Each index will require space proportional to the amount of data that is in the original table and how big each entry is to store. As well as the space consideration every time a record is modified it will have to update all the indexes for that table with respect to the new or modified record. This is why it is not wise to create lots of indexes unless you have a specific need to filter on that attribute.

Lets take a real world example, lets say we have a simple address book that stores entries like:

{
    "first_name": "Bob",
    "last_name": "Smith",
    "phone": "1234 5678",
}

Finding all Bob’s is simple:

SELECT * FROM contacts WHERE first_name = 'Bob'

This is fine for a small address book because computer can search very quickly. But there is a point in which this starts to make less sense and require more and more resources for the same operation - what if there were thousands or even million of contacts?

Using the example above we can run an explain to see how tesseract is deciding to carry out the SQL:

EXPLAIN SELECT * FROM contacts WHERE first_name = 'Bob'
[
    {"description": "Full table scan of 'contacts'"}
    {"description": "Filter: first_name = \"Bob\""}
]

It is choosing to do it this wway becuase it has no other choice. But we can introduce and index on the first_name:

CREATE INDEX contacts_first_name ON contacts (first_name)
Since indexes names must be globally unique it is a good idea (and often common practice) to put the table name and column name as the index name for both clarity and avoiding naming collisions.

By creating the index it will store all the `first_name`s in a separate place, in a special order/structure and will automaitcally maintain this index with every modification.

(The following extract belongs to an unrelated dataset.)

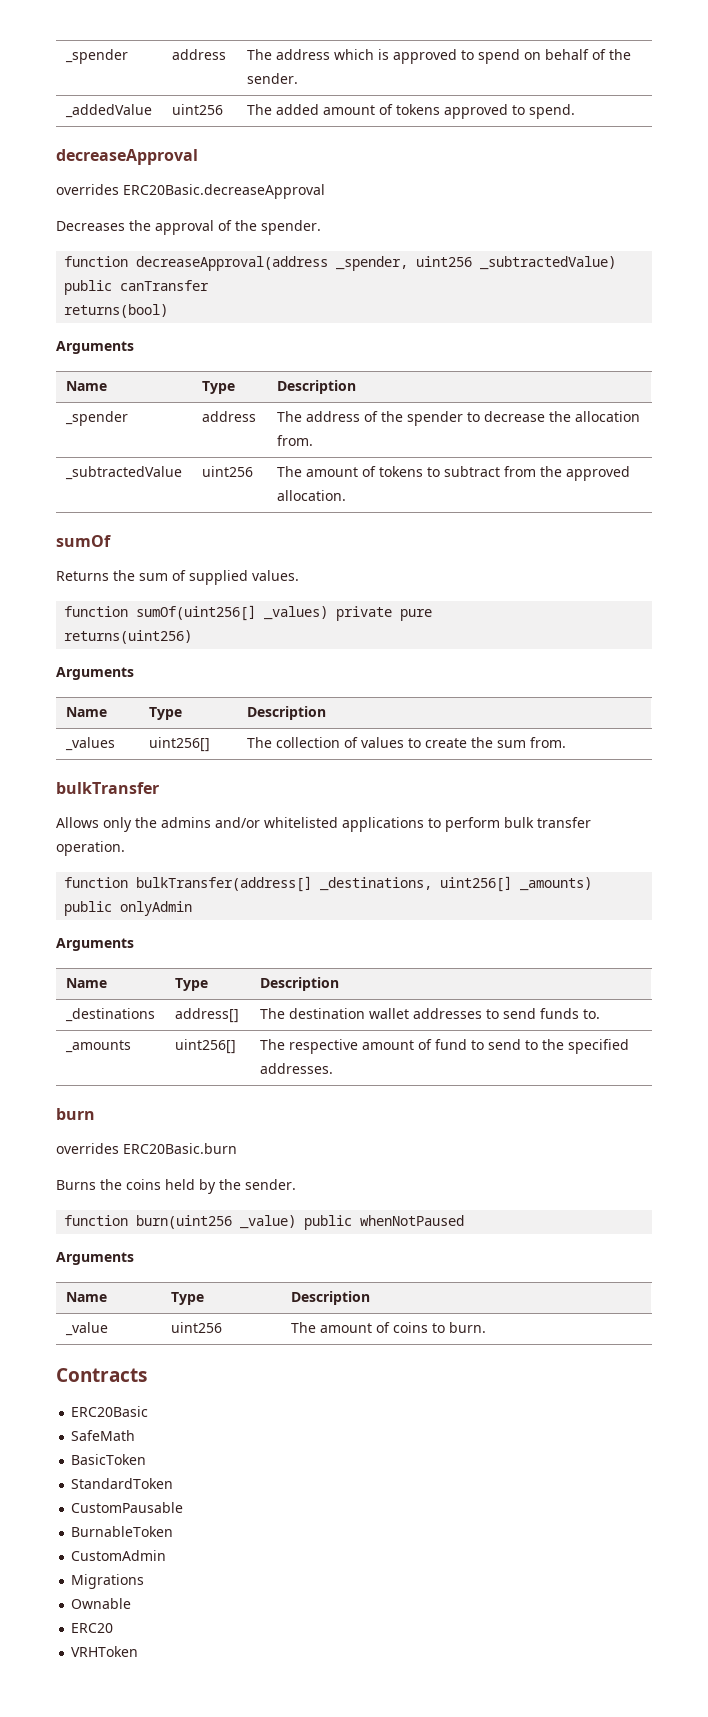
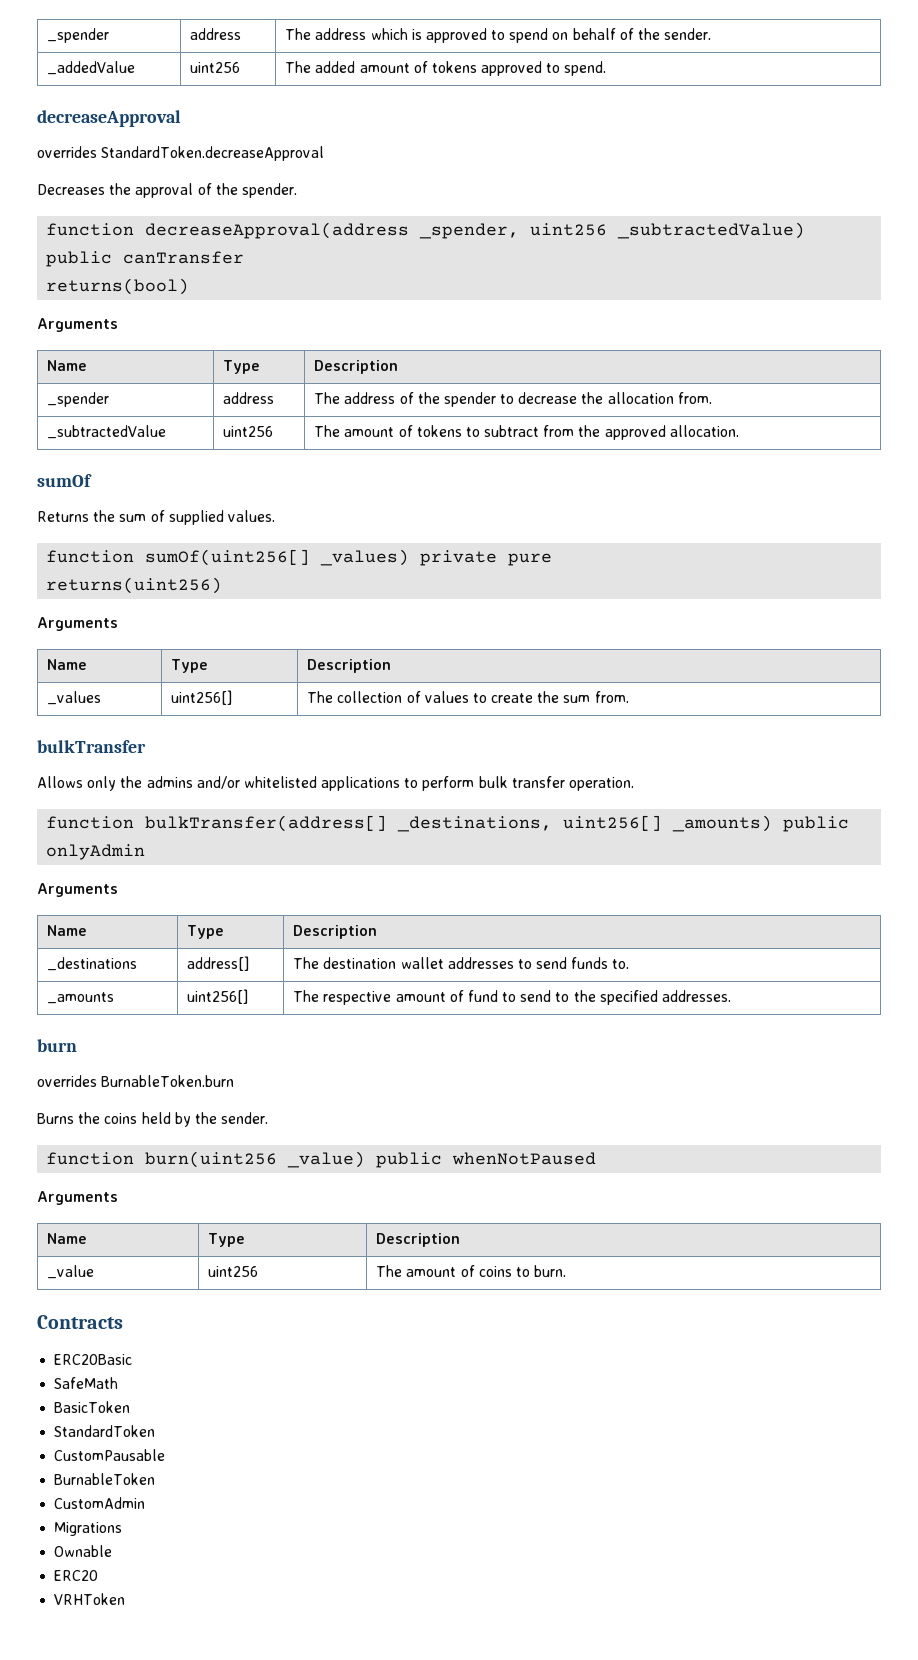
[123,184,325,199] ERC20Basic.decreaseApproval -> [101,146,325,161] StandardToken.decreaseApproval
[123,1143,237,1154] ERC20Basic.burn -> [101,1075,235,1087] BurnableToken.burn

Now we can run the same EXPLAIN:

EXPLAIN SELECT * FROM contacts WHERE first_name = 'Bob'
[
    {"description": "Index lookup using contacts_first_name for value \"Bob\""}
]

It does not matter if we have 10 contact records or 10 million the lookup time will be almost the same (provided the number of Bob’s that exists doesn’t scale up with the number of records) - at the cost of slightly more RAM.